I didn't take it personally since I not only didn't feel gay at the time, I didn't feel straight either. I felt asexual. Since I was sexually abused as a very young girl, I learned how to shut down my body's sexual sensations and ignored any instincts I might have felt if I'd had a healthier sexual upbringing. I never even masturbated until I was twenty-six. Not because I thought it was a sin. My body felt dead to me and I had no desire to try to enliven it. So when Mom made her anti-gay statement to me when I was in seventh grade I don't think either of us could have known in just three short years I'd stumble home drunk one night, waking up my mom as I cried to her that I thought I was gay.
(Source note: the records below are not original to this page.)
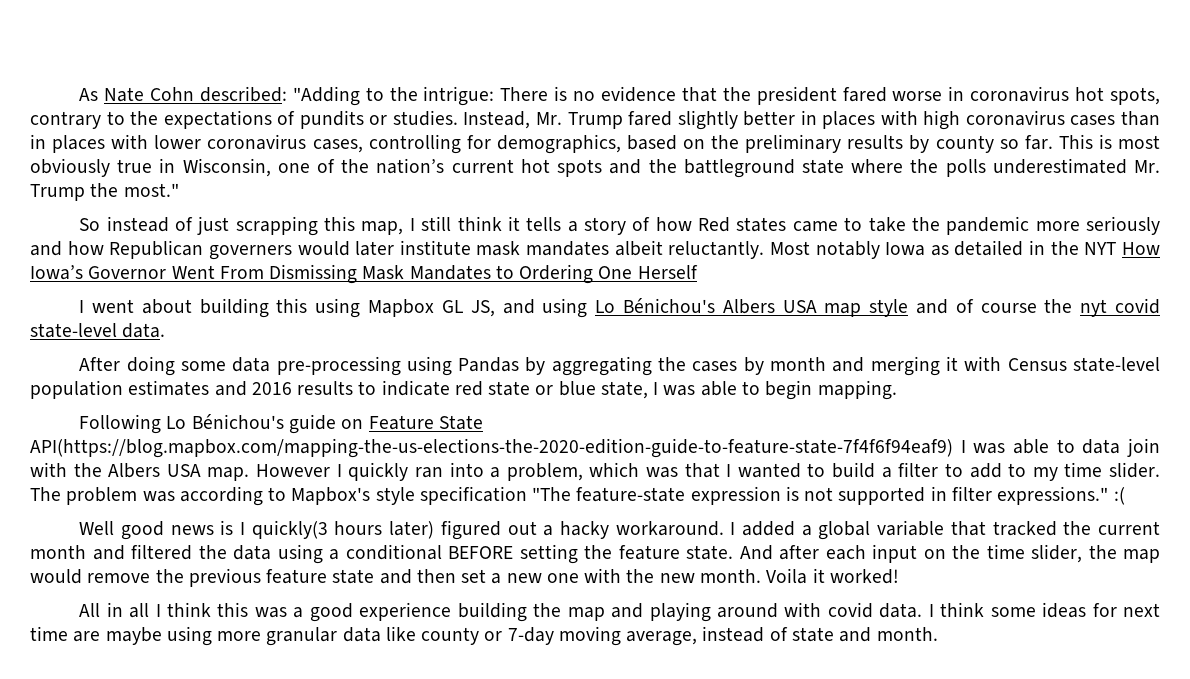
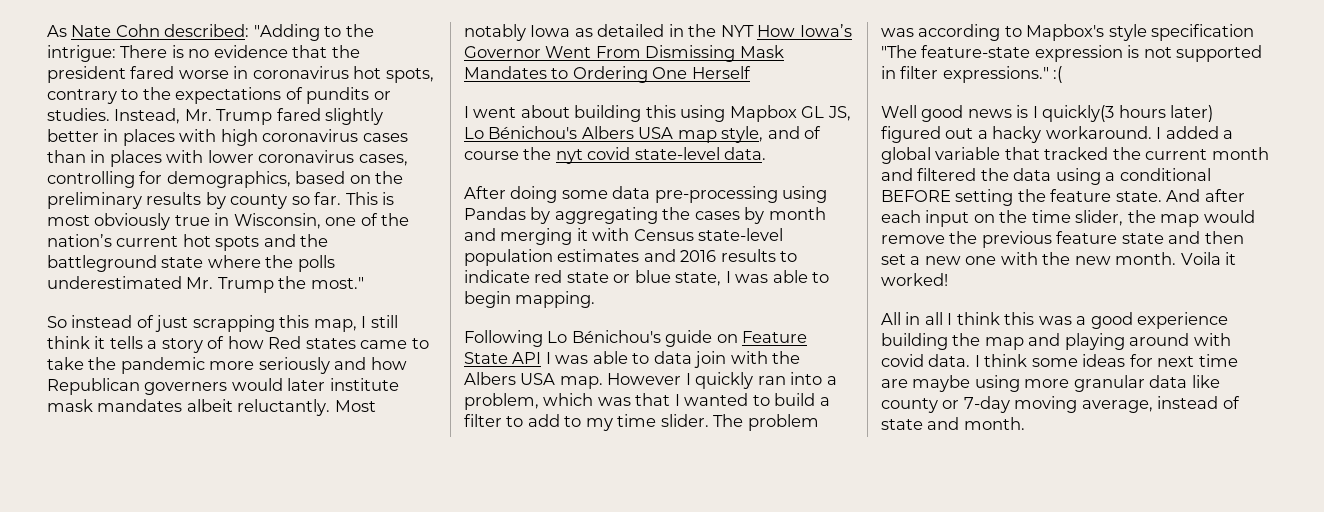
- I went about building this using Mapbox GL JS, and using Lo Bénichou's Albers USA map style and of course the nyt covid state-level data.
+ I went about building this using Mapbox GL JS, Lo Bénichou's Albers USA map style, and of course the nyt covid state-level data.
- Following Lo Bénichou's guide on Feature State API(https://blog.mapbox.com/mapping-the-us-elections-the-2020-edition-guide-to-feature-state-7f4f6f94eaf9) I was able to data join with the Albers USA map.
+ Following Lo Bénichou's guide on Feature State API I was able to data join with the Albers USA map.

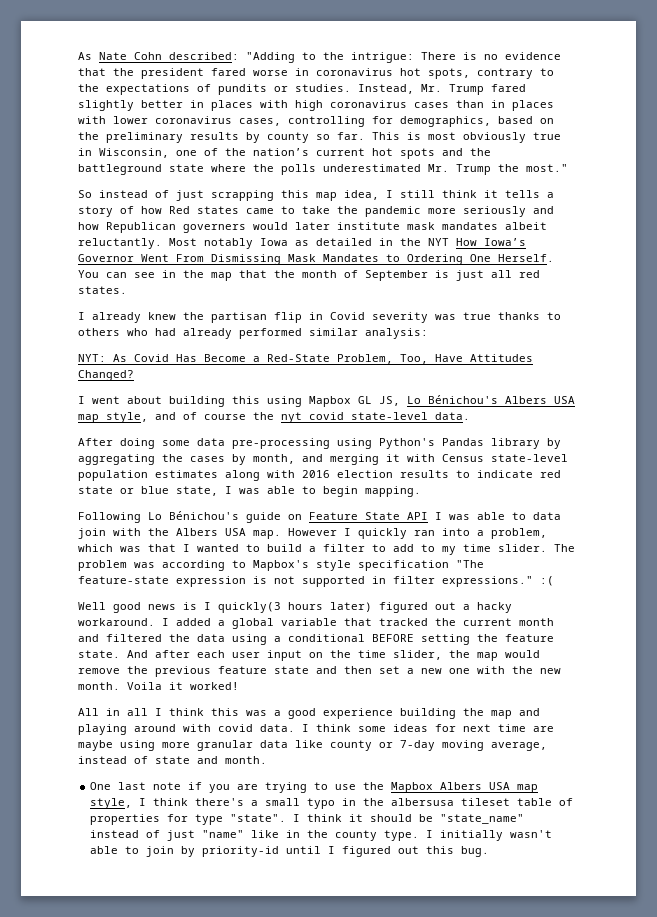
- So instead of just scrapping this map, I still think it tells a story of how Red states came to take the pandemic more seriously and how Republican governers would later institute mask mandates albeit reluctantly.
+ So instead of just scrapping this map idea, I still think it tells a story of how Red states came to take the pandemic more seriously and how Republican governers would later institute mask mandates albeit reluctantly.
- Most notably Iowa as detailed in the NYT How Iowa’s Governor Went From Dismissing Mask Mandates to Ordering One Herself
+ Most notably Iowa as detailed in the NYT How Iowa’s Governor Went From Dismissing Mask Mandates to Ordering One Herself. You can see in the map that the month of September is just all red states.
+ I already knew the partisan flip in Covid severity was true thanks to others who had already performed similar analysis:
+ NYT: As Covid Has Become a Red-State Problem, Too, Have Attitudes Changed?
- After doing some data pre-processing using Pandas by aggregating the cases by month and merging it with Census state-level population estimates and 2016 results to indicate red state or blue state, I was able to begin mapping.
+ After doing some data pre-processing using Python's Pandas library by aggregating the cases by month, and merging it with Census state-level population estimates along with 2016 election results to indicate red state or blue state, I was able to begin mapping.
- And after each input on the time slider, the map would remove the previous feature state and then set a new one with the new month.
+ And after each user input on the time slider, the map would remove the previous feature state and then set a new one with the new month.
+ One last note if you are trying to use the Mapbox Albers USA map style, I think there's a small typo in the albersusa tileset table of properties for type "state". I think it should be "state_name" instead of just "name" like in the county type. I initially wasn't able to join by priority-id until I figured out this bug.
"I already know. I love you. Go to bed," she said. Evidently Mom was more concerned with my lack of sleep than my lack of salvation. She didn't say anything about the Bible after all. In fact, she welcomed my first long-term girlfriend into our family like a daughter-in-law during our three year relationship.
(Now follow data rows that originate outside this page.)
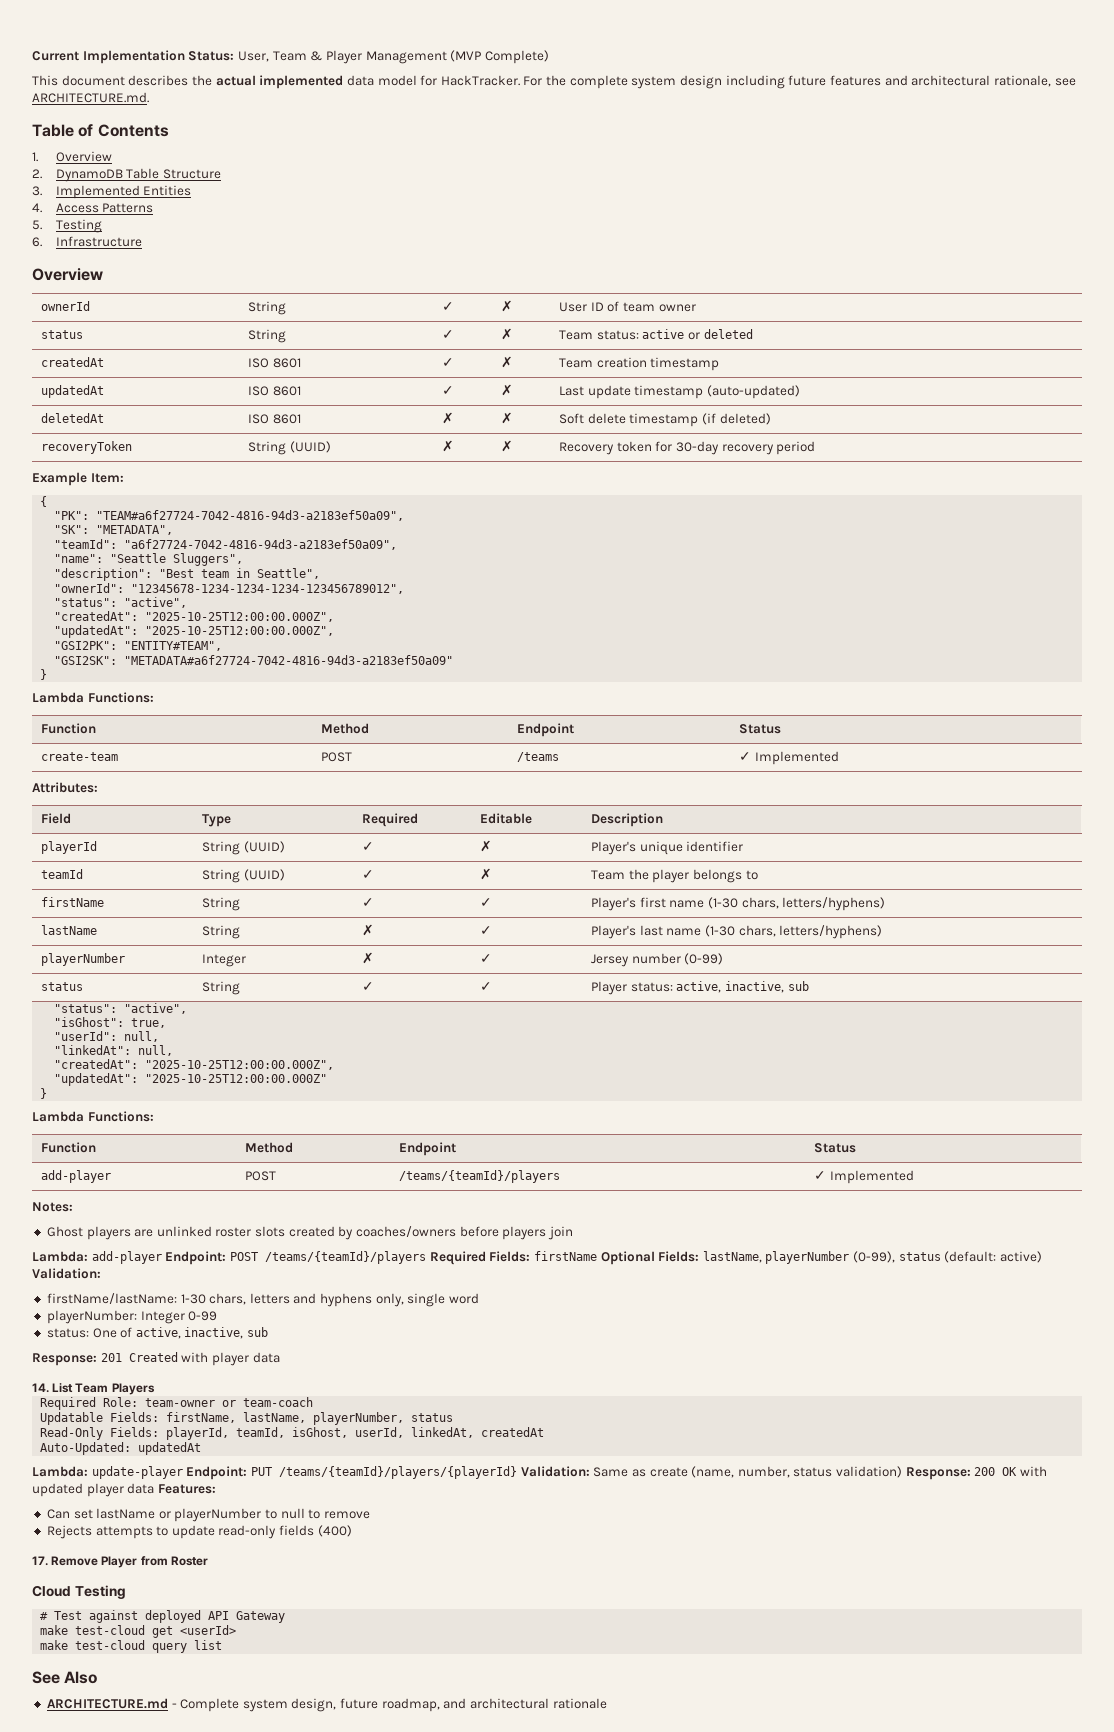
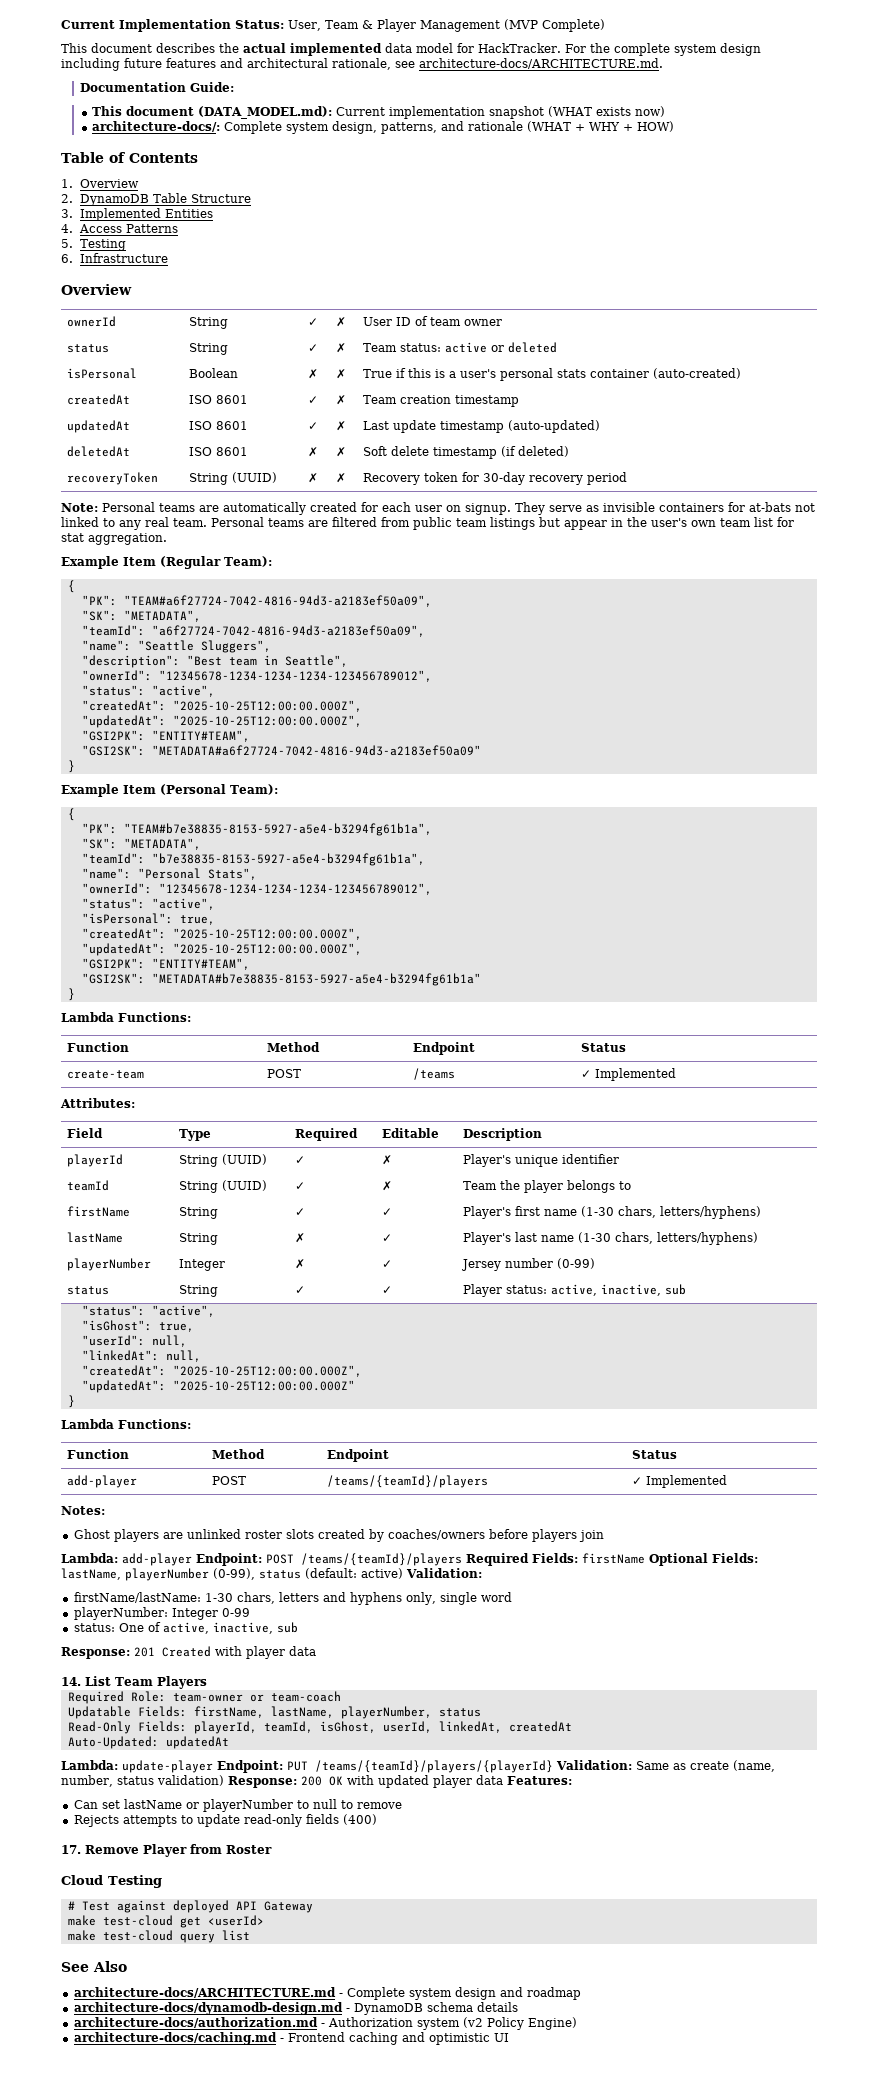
- For the complete system design including future features and architectural rationale, see ARCHITECTURE.md.
+ For the complete system design including future features and architectural rationale, see architecture-docs/ARCHITECTURE.md.
+ Documentation Guide:
+ This document (DATA_MODEL.md): Current implementation snapshot (WHAT exists now)
+ architecture-docs/: Complete system design, patterns, and rationale (WHAT + WHY + HOW)
+ isPersonal | Boolean | ✗ | ✗ | True if this is a user's personal stats container (auto-created)
- Example Item:
+ Note: Personal teams are automatically created for each user on signup. They serve as invisible containers for at-bats not linked to any real team. Personal teams are filtered from public team listings but appear in the user's own team list for stat aggregation.
+ Example Item (Regular Team):
+ Example Item (Personal Team):
+ {
+ "PK": "TEAM#b7e38835-8153-5927-a5e4-b3294fg61b1a",
+ "SK": "METADATA",
+ "teamId": "b7e38835-8153-5927-a5e4-b3294fg61b1a",
+ "name": "Personal Stats",
+ "ownerId": "12345678-1234-1234-1234-123456789012",
+ "status": "active",
+ "isPersonal": true,
+ "createdAt": "2025-10-25T12:00:00.000Z",
+ "updatedAt": "2025-10-25T12:00:00.000Z",
+ "GSI2PK": "ENTITY#TEAM",
+ "GSI2SK": "METADATA#b7e38835-8153-5927-a5e4-b3294fg61b1a"
+ }
- ARCHITECTURE.md - Complete system design, future roadmap, and architectural rationale
+ architecture-docs/ARCHITECTURE.md - Complete system design and roadmap
+ architecture-docs/dynamodb-design.md - DynamoDB schema details
+ architecture-docs/authorization.md - Authorization system (v2 Policy Engine)
+ architecture-docs/caching.md - Frontend caching and optimistic UI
But I figured my mom's unconditional love was unique. Of course she loves me. I came from her. But as a gay/bi/questioning teenager and young adult, having grown up hearing what self-proclaimed Christians Jerry Falwell and Anita Bryant were saying about people like me, I made up my mind to stop calling myself a Christian so others would not assume I associate with hate.
I've spent the last twenty or so years saying, "I'm not a Christian but I really dig Jesus" when others would inquire about my religious beliefs. I sometimes go to church, mostly to hear some good Gospel music. But mostly I've agreed more with the philosophies of secular humanists such as Kurt Vonnegut and non-Christian religious leaders such as The Dalai Lama.
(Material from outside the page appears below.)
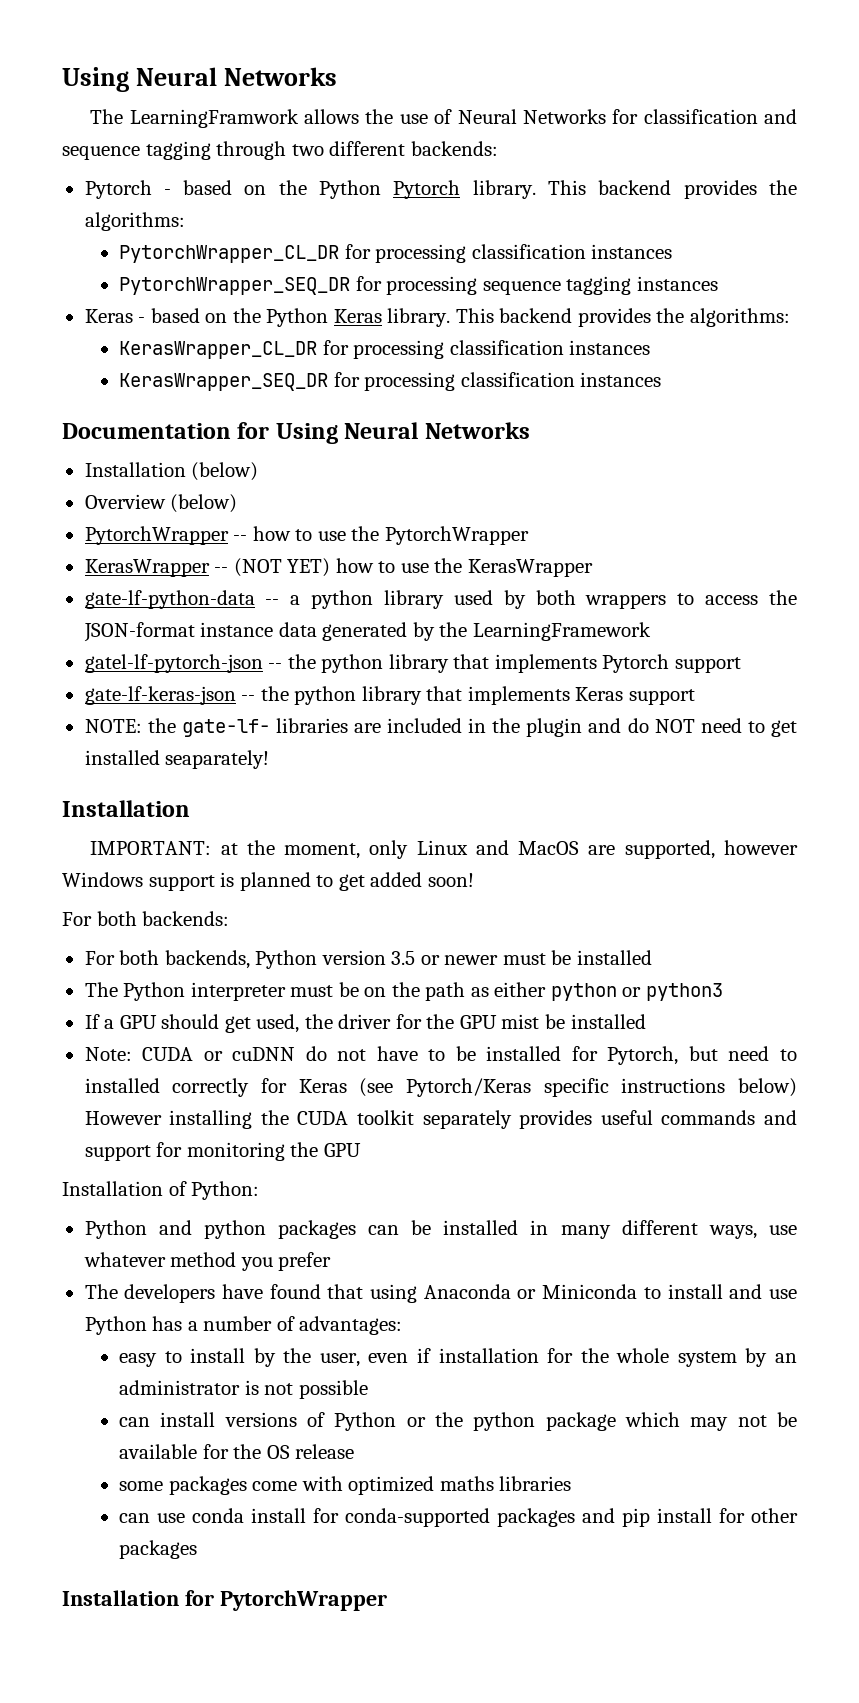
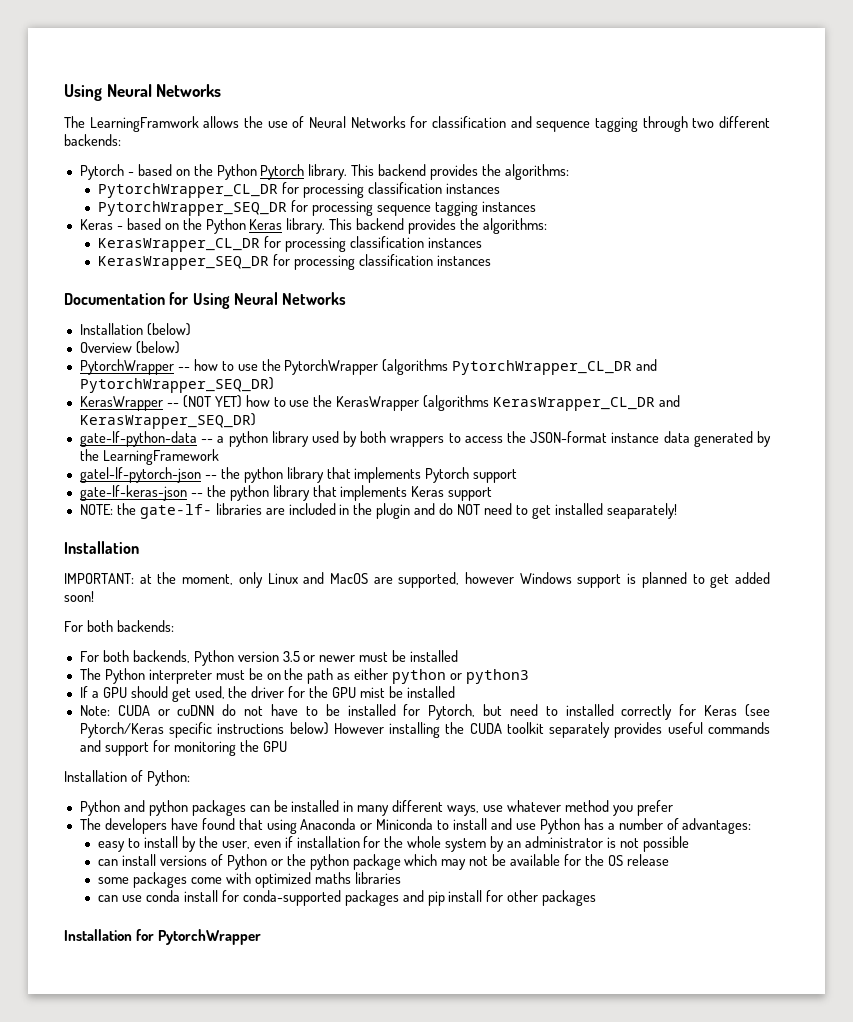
- PytorchWrapper -- how to use the PytorchWrapper
+ PytorchWrapper -- how to use the PytorchWrapper (algorithms PytorchWrapper_CL_DR and PytorchWrapper_SEQ_DR)
- KerasWrapper -- (NOT YET) how to use the KerasWrapper
+ KerasWrapper -- (NOT YET) how to use the KerasWrapper (algorithms KerasWrapper_CL_DR and KerasWrapper_SEQ_DR)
But I'm also open to the open-minded philosophies of many Christians.
I certainly don't agree with Pastor Rick Warren on many things, but I love what he has to say about compassion:
"I am not allowed by Jesus to hate anyone. Our culture has accepted two huge lies: The first is that if you disagree with someone’s lifestyle, you must fear them or hate them. The second is that to love someone means you agree with everything they believe or do. Both are nonsense. You don’t have to compromise convictions to be compassionate."
I'm also a fan of John Shelby Spong, Philip Gulley, and Martin Luther King, Jr. So I understand that it's ridiculous of me to lump all Christians into the same category. Just because Fred Phelps calls himself a Christian doesn't mean that Fred Rogers should have felt the need to shrug off the label himself.
So I'm thinking of "taking back" the word Christian. We are all God's children. We just need to find ways to overcome the sibling rivalry. Instead of disowning myself from the Christian family, why not embrace my sisters and brothers and show them love even when I disagree with them? The Bible quotes Jesus as commanding us to simply do two things: Love God. Love people. I do. I guess that makes me a Christian. It's time for me to come out of the Closet.